Not every visitor will click the chat bubble on their own. Chat triggers let you reach out first by sending a proactive message when specific conditions are met — like when someone lingers on your pricing page, scrolls to the bottom of a landing page, or is about to leave your site.
How Triggers Work
A trigger is a rule with three parts:
- Conditions — what must be true about the visitor (URL, time on page, scroll depth, etc.)
- Message — the proactive message to show in the chat widget
- Controls — delay, max fires, and priority settings
When a visitor meets all the conditions on a trigger, the message pops up in the chat widget. Multiple triggers are evaluated by priority (highest first), and only the first matching trigger fires.
Creating a Trigger
Navigate to Settings → Chat Triggers and click Add Trigger. Here's what each field does:
Name
An internal label for this trigger (e.g., "Pricing page nudge" or "Exit intent offer"). Visitors don't see this — it's for your team to identify triggers in the list.
Message
The text that appears in the chat widget when the trigger fires. Keep it conversational and relevant to the context. For example:
- "Have questions about pricing? I'd love to help you pick the right plan."

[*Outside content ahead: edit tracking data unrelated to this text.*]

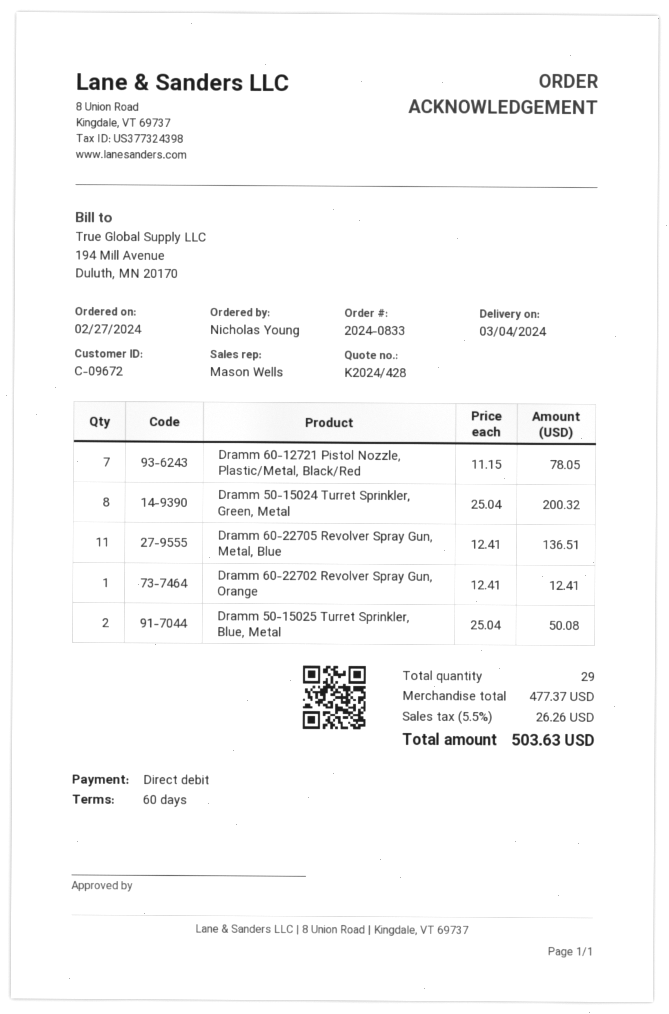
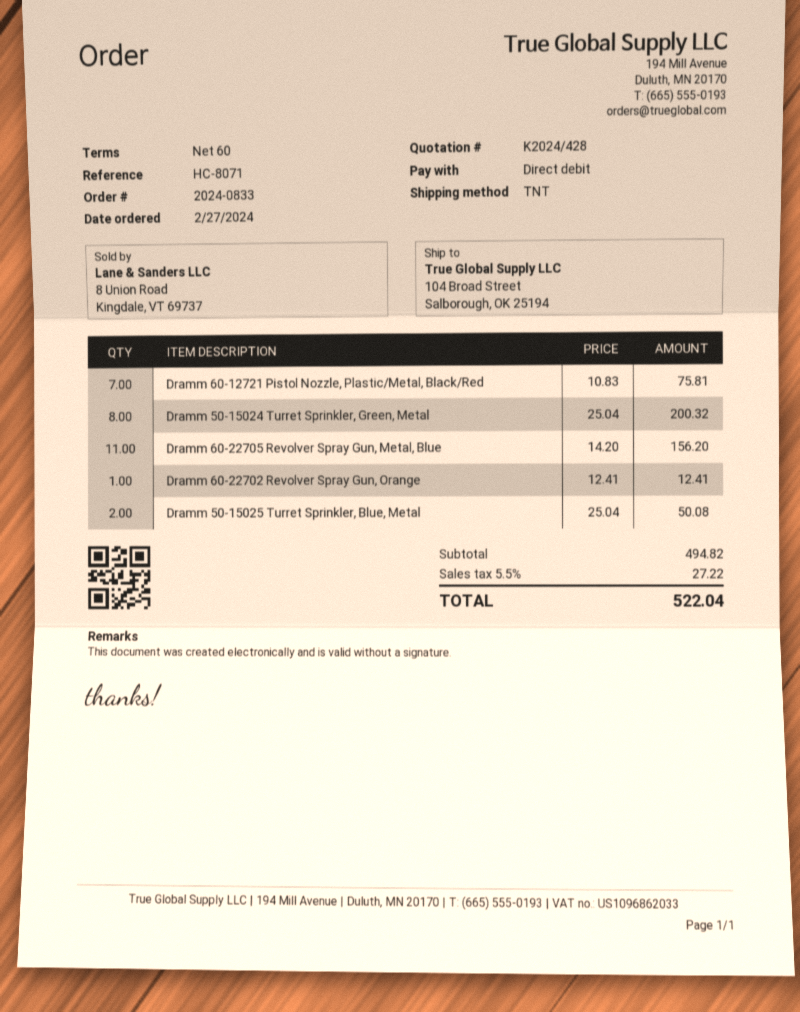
Dramm 60-12721 Pistol Nozzle, Plastic/Metal, Black/Red: 7 x 11.15 = 78.05 -> 7 x 10.83 = 75.81
Dramm 60-22705 Revolver Spray Gun, Metal, Blue: 11 x 12.41 = 136.51 -> 11 x 14.20 = 156.20
subtotal: 477.37 -> 494.82
tax: 5.5% = 26.26 -> 5.5% = 27.22
total: 503.63 -> 522.04

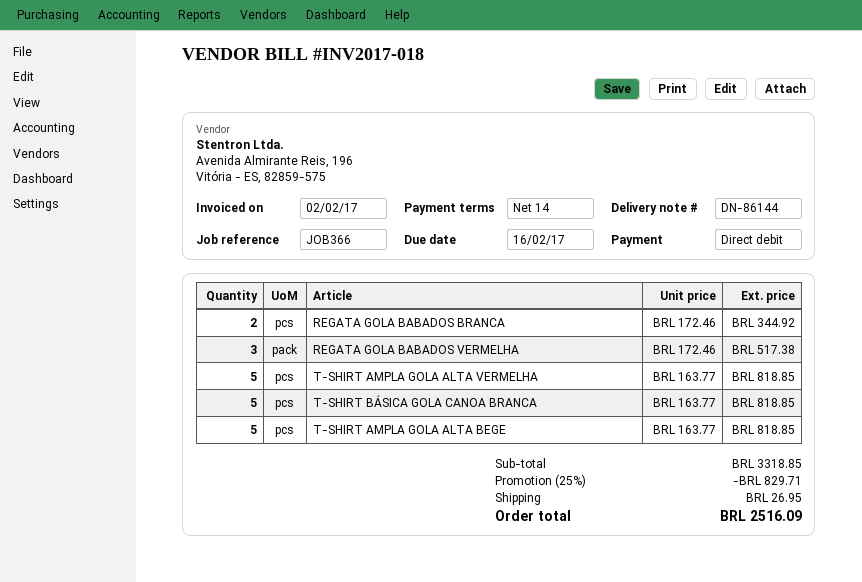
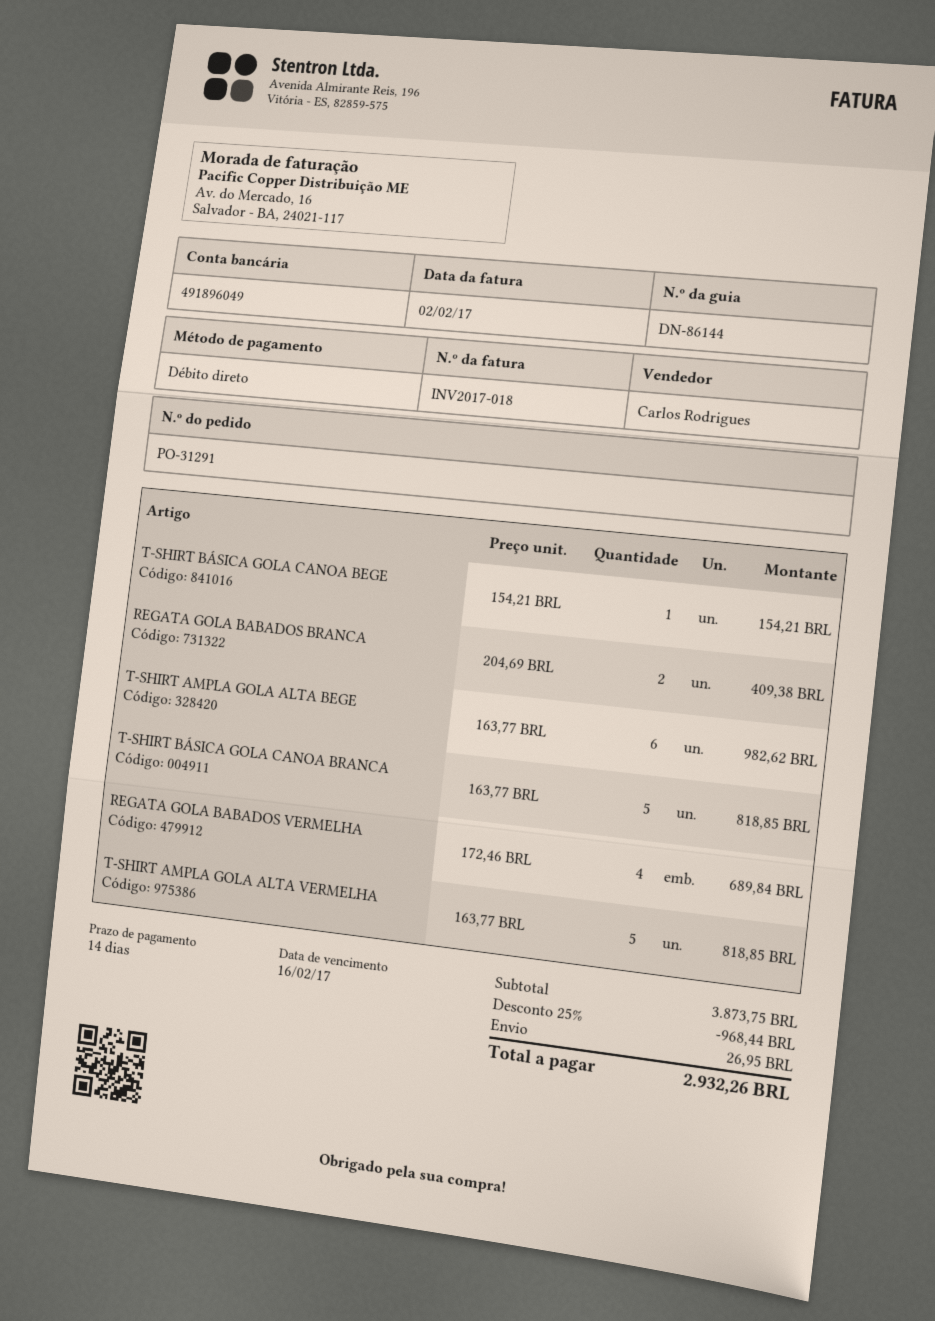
REGATA GOLA BABADOS BRANCA: 2 x 172.46 = 344.92 -> 2 x 204.69 = 409.38
REGATA GOLA BABADOS VERMELHA: 3 x 172.46 = 517.38 -> 4 x 172.46 = 689.84
T-SHIRT AMPLA GOLA ALTA BEGE: 5 x 163.77 = 818.85 -> 6 x 163.77 = 982.62
T-SHIRT BÁSICA GOLA CANOA BEGE: none -> 1 x 154.21 = 154.21
subtotal: 3318.85 -> 3873.75
discount: 25% = 829.71 -> 25% = 968.44
total: 2516.09 -> 2932.26

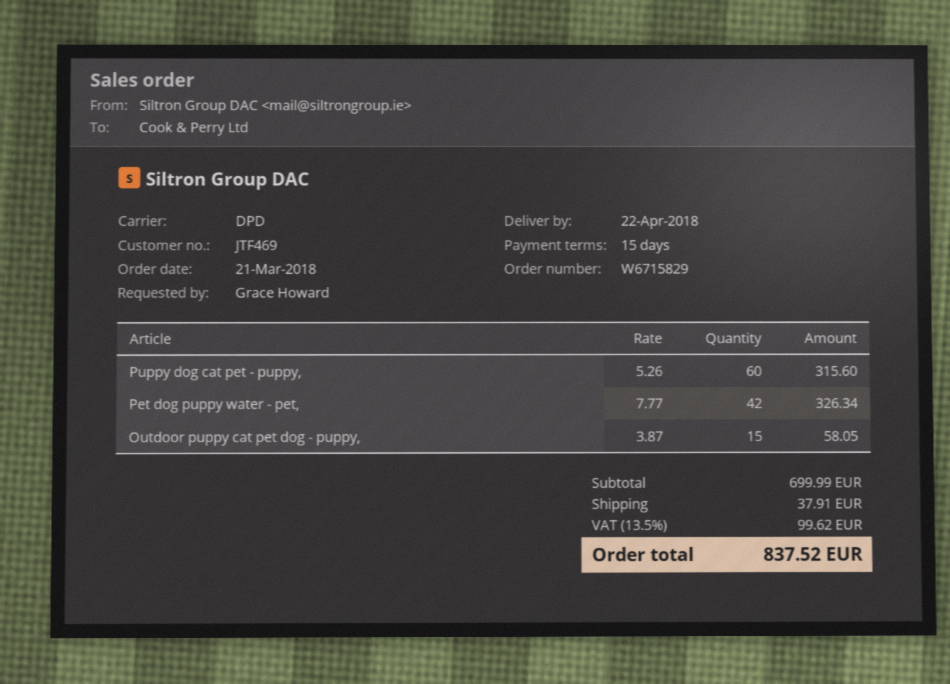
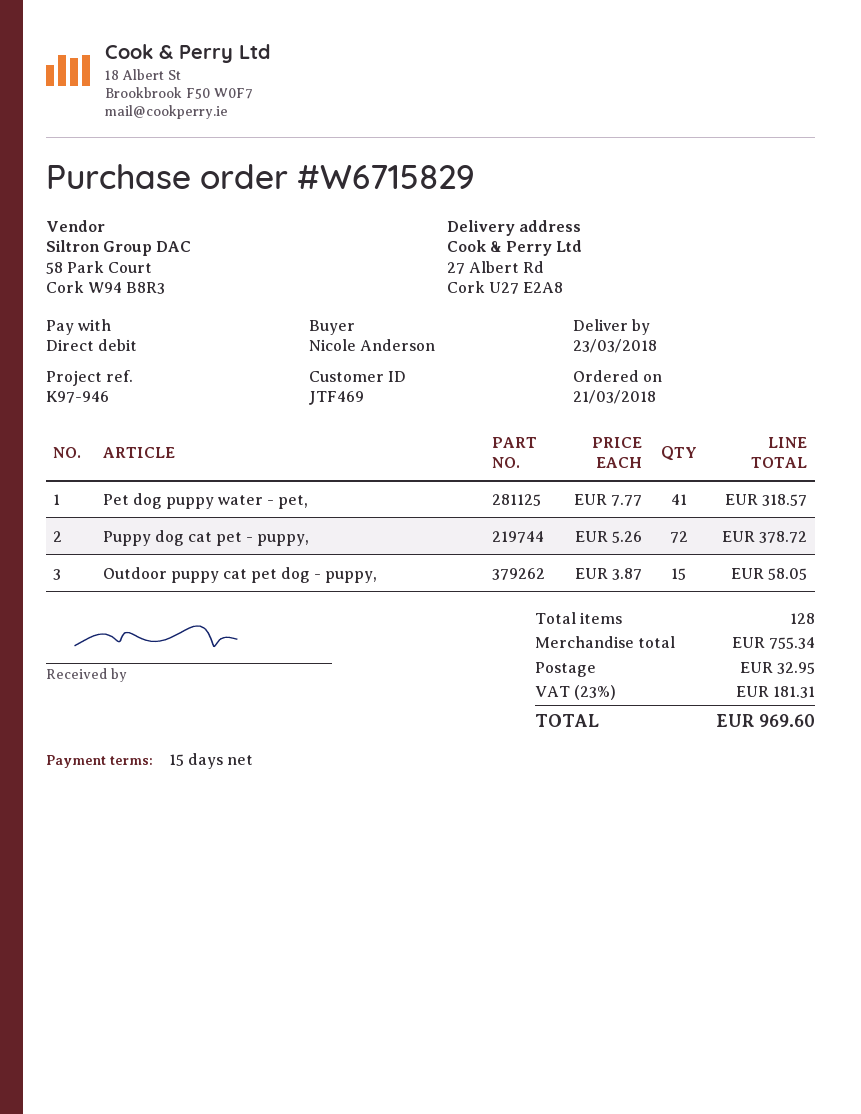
delivery date: 2018-04-22 -> 2018-03-23
ordered by: Grace Howard -> Nicole Anderson
Puppy dog cat pet - puppy,: 60 x 5.26 = 315.60 -> 72 x 5.26 = 378.72
Pet dog puppy water - pet,: 42 x 7.77 = 326.34 -> 41 x 7.77 = 318.57
subtotal: 699.99 -> 755.34
shipping: 37.91 -> 32.95
tax: 13.5% = 99.62 -> 23% = 181.31
total: 837.52 -> 969.60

- "Looks like you've been reading for a while — need any help?"
- "Before you go — did you know we offer a free trial? No credit card needed."
Conditions
Every trigger needs at least one condition. When you add multiple conditions, all of them must be true for the trigger to fire (AND logic). Here are the available condition types:
URL Pattern
Match the page the visitor is currently on. Three matching modes:
- Equals — exact URL match (e.g.,
https://yoursite.com/pricing) - Contains — URL includes a substring (e.g.,
/pricingmatches any pricing page) - Matches (regex) — a regular expression for advanced patterns (e.g.,
/products/\d+)
Time on Page
How long the visitor has been on the current page, in seconds. Use operators like >=, >, <=, or <. For example, Time on Page >= 30 fires after the visitor has been on the page for at least 30 seconds.
Scroll Depth
How far down the page the visitor has scrolled, as a percentage (0–100). For example, Scroll % >= 75 fires when someone scrolls past 75% of the page — they've read most of the content and might be ready to engage.
Exit Intent
Detects when a visitor moves their cursor toward the browser's close button or address bar — a signal they're about to leave. Set this to true to catch visitors before they bounce. Works on desktop browsers only.
Returning Visitor
Whether the visitor has been to your site before. Set to true to target returning visitors (who may be further along in their decision) or false for first-time visitors.
Cart Value
The value of the visitor's shopping cart. Useful for e-commerce — e.g., Cart Value >= 100 to offer support or a discount to high-value shoppers.
Page Count
The number of pages the visitor has viewed in their session. For example, Page Count >= 3 targets engaged visitors who are actively browsing your site.
Controls
Delay
Number of seconds to wait after all conditions are met before showing the message. Defaults to 0 (instant). A 2–5 second delay feels more natural and less intrusive.
Max Fires
The maximum number of times this trigger can fire per visitor session. Defaults to 1 — the visitor sees the message once, and it won't reappear even if they continue to match the conditions. Increase this for triggers where a gentle repeat makes sense.
Priority
When a visitor matches multiple triggers at the same time, the one with the highest priority number fires first. Defaults to 0. Use this to ensure your most important triggers (like exit intent offers) take precedence over general engagement messages.
Enabled
Toggle a trigger on or off without deleting it. Disabled triggers are never evaluated. This is useful for seasonal promotions or A/B testing different messages.
Example Triggers
| Name | Conditions | Message | Delay |
|---|---|---|---|
| Pricing page help | URL contains /pricing + Time on Page >= 15s |
Have questions about our plans? I can help you pick the right one! | 3s |
| Exit intent offer | Exit Intent = true | Before you go — we offer a 7-day free trial with no credit card. Want to give it a try? | 0s |
| Deep reader | Scroll % >= 80 + Time on Page >= 45s | Looks like you're really digging in! Need any help or have questions? | 2s |
| Returning visitor | Returning Visitor = true + Page Count >= 2 | Welcome back! Is there anything I can help you with today? | 5s |
| High-value cart | Cart Value >= 200 + URL contains /cart |
Nice picks! Have any questions before you check out? I'm here to help. | 3s |
Tips for Effective Triggers
- Be specific with conditions — a trigger on every page with 0 delay is annoying. Combine a URL pattern with a time or scroll condition to target engaged visitors.
- Keep messages short and helpful — one sentence is usually enough. Ask a question to invite a conversation.
- Use priority wisely — give exit intent triggers the highest priority so they always fire when it matters most.
- Set max fires to 1 — for most triggers, showing the message once per session is enough. Repeating it feels pushy.
- Add a small delay — 2–5 seconds after conditions are met feels natural. Instant popups feel robotic.
- Test your triggers — visit your own site and verify triggers fire when expected. Check that priority ordering works when multiple triggers could match.
- Disable, don't delete — if a trigger isn't performing well, disable it instead of deleting. You can re-enable or tweak it later.
Who Can Manage Triggers?
Creating, editing, and deleting triggers requires an Admin or Owner role. This keeps your proactive messaging strategy controlled and consistent.